18/11/2012

The Past Still Exerts Considerable Influence On Chinese Politics. Expect Little Change Soon

Hu Jintao and Wen JiabaoGu Suhua writes from Beijing: A feeling of intense disappointment pervades this city and country. Instead of a new generation of leaders taking over, the golden oldies of the past exercised a visible influence on the selection of the top Party elite. First and foremost was Jiang Zemin. Now 86 years old, he stepped down as paramount leader as long ago as 2002. He was not the oldest comrade from the past. That prize went to Song Ping, now 90.
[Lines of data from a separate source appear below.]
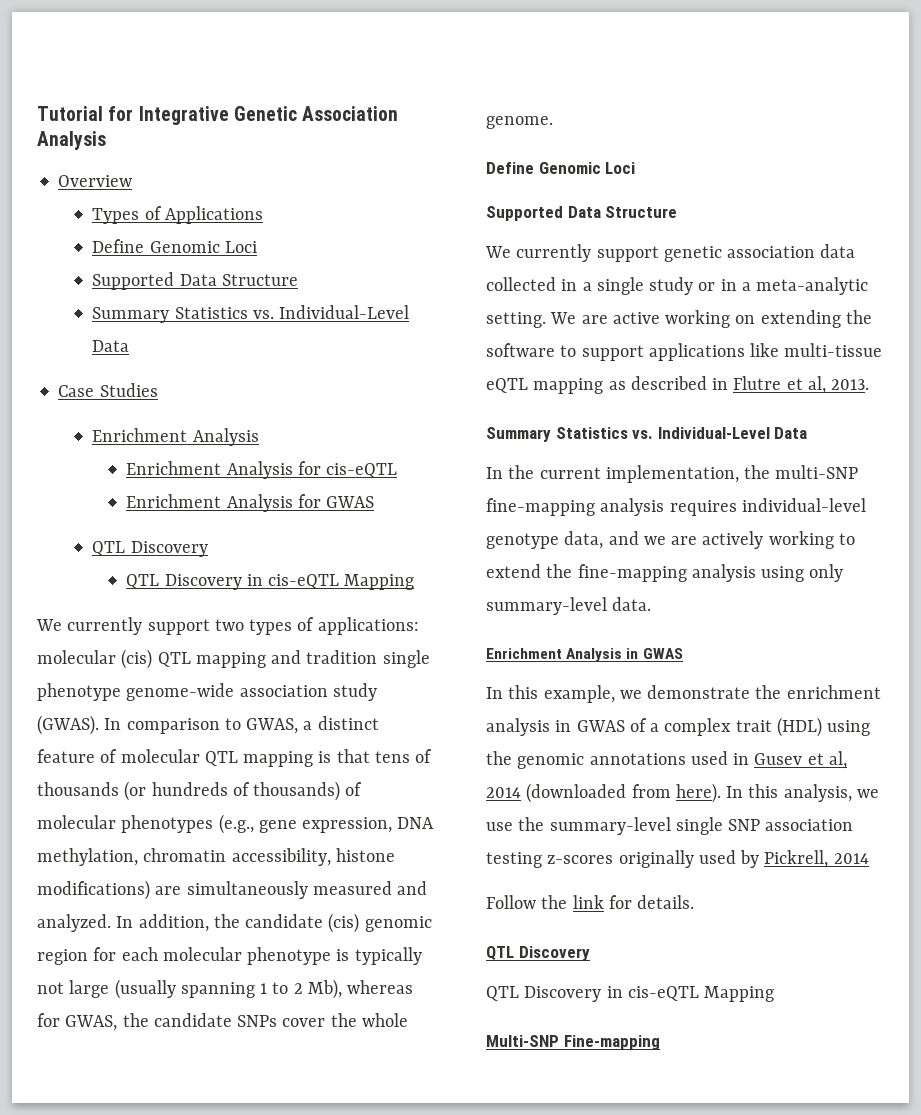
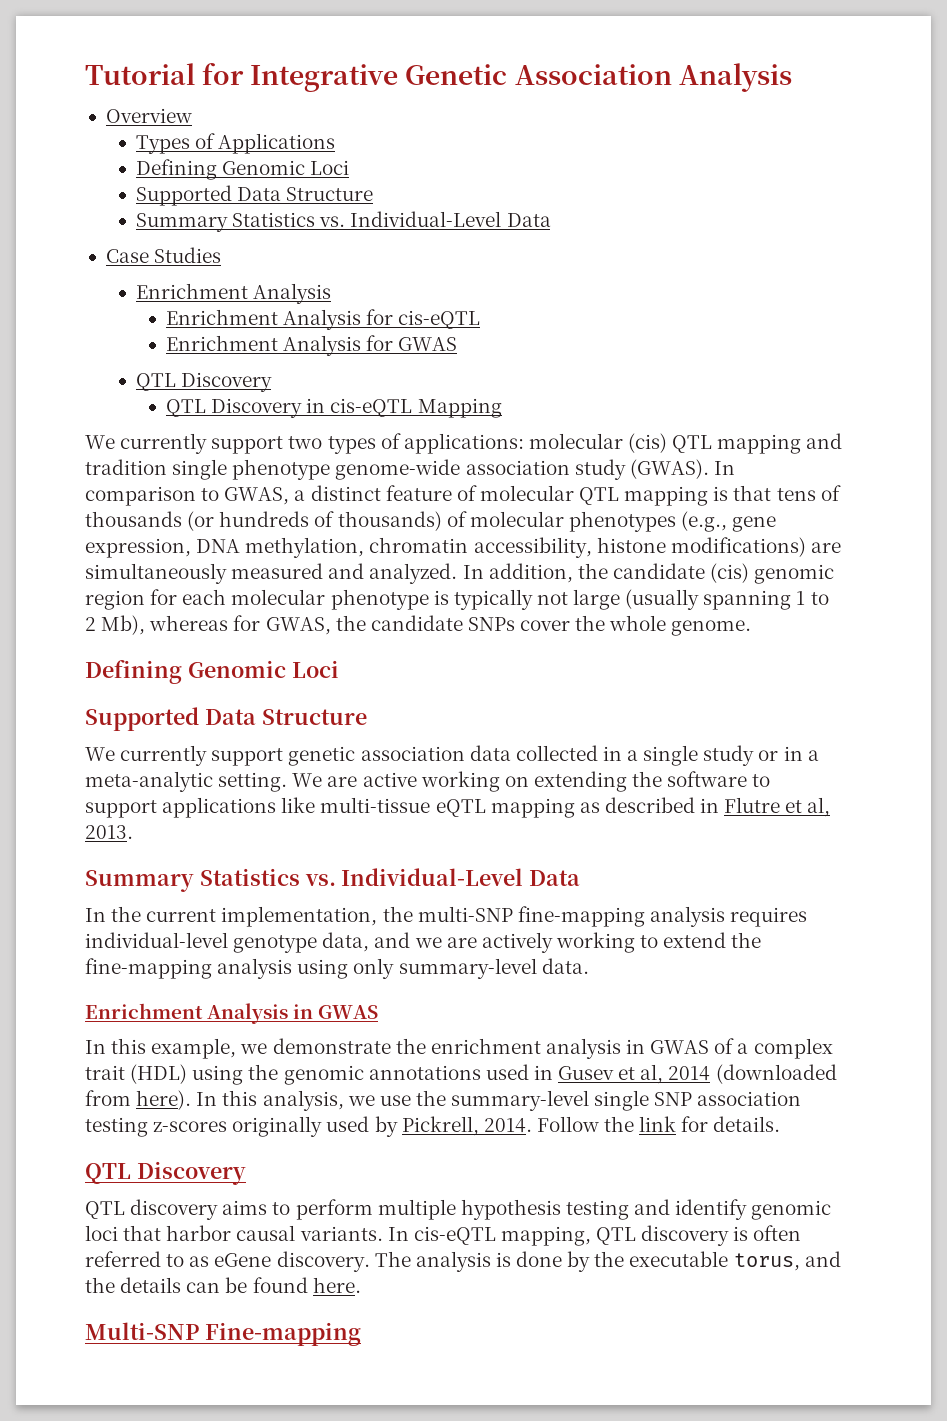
[92,239,145,253] Define -> [135,159,217,180] Defining
[486,162,534,174] Define -> [85,660,182,684] Defining
[833,853,869,864] 2014 // -> [483,1118,532,1133] 2014.
[524,986,775,1002] Discovery in cis-eQTL Mapping -> [130,1199,832,1220] [85,1225,802,1246] [85,1251,841,1272] [85,1277,361,1293] discovery aims to perform multiple hypothesis testing and identify genomic loci that harbor causal variants. In cis-eQTL mapping, QTL discovery is often referred to as eGene discovery. The analysis is done by the executable torus, and the details can be found here.

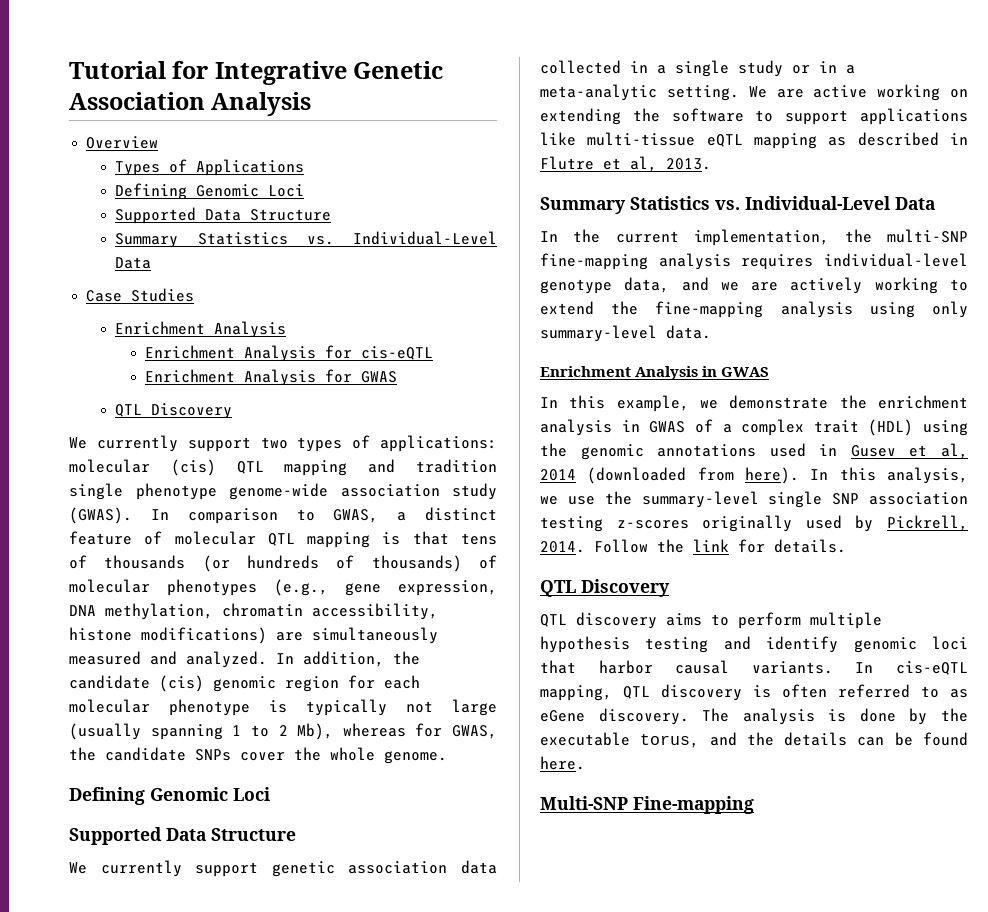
[166,398,502,418] // QTL Discovery in cis-eQTL Mapping -> (233, 411) none

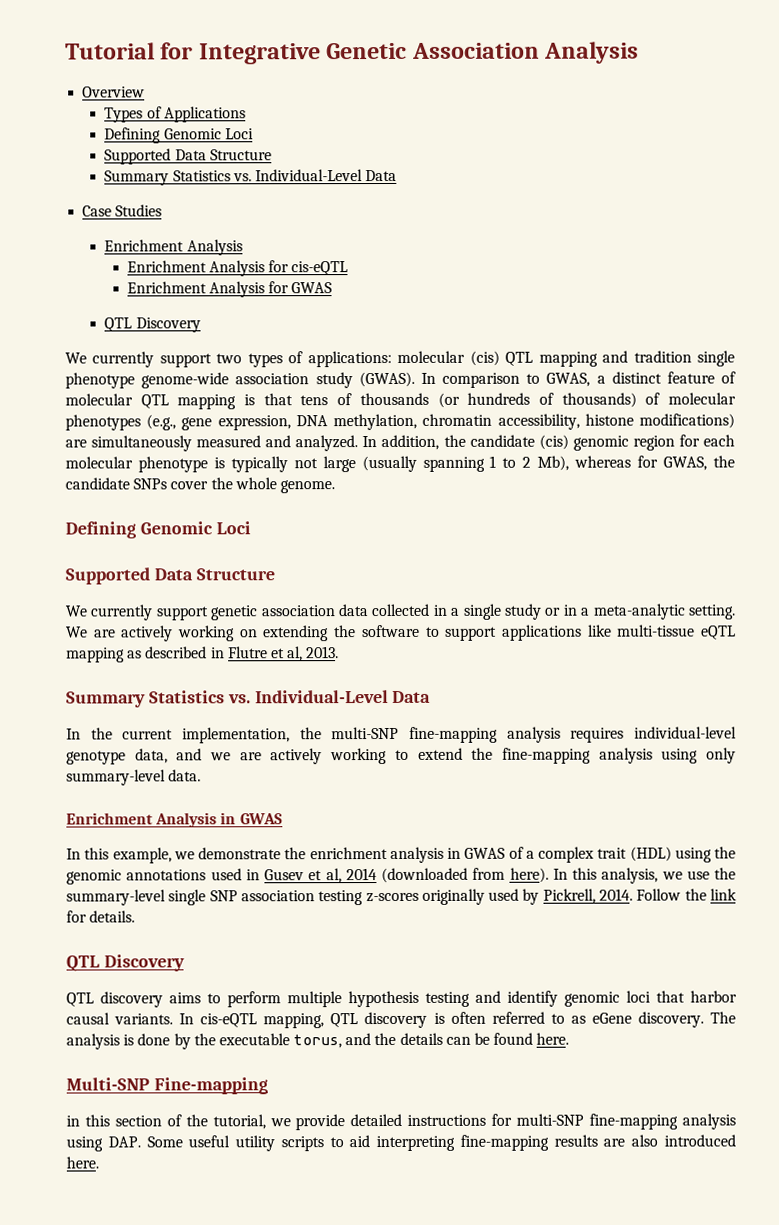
[813,85,868,98] active -> [121,625,174,642] actively
(754, 805) none -> [66,1113,736,1131] [66,1134,736,1152] [66,1156,99,1169] // in this section of the tutorial, we provide detailed instructions for multi-SNP fine-mapping analysis using DAP. Some useful utility scripts to aid interpreting fine-mapping results are also introduced here.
Jiang Zemin is the patron of the Shanghai faction within the leadership. It now has three of the seven seats on the Politburo Standing Committee. They are Xi Jinping, who owes his rise to power to Jiang; Zhang Dejiang, who will soon become Chair of the National People’s Congress or parliament; and Liu Yunshan, who has become head of the Party Central Committee Secretariat. Hu Jintao wanted to promote two of his protégés, regarded as reformers, to the Standing Committee. However Jiang and Li Peng, now 84 years old, and one of those who advocated the crackdown on pro-democracy protesters in Tiananmen Square in June 1989, blocked their advance.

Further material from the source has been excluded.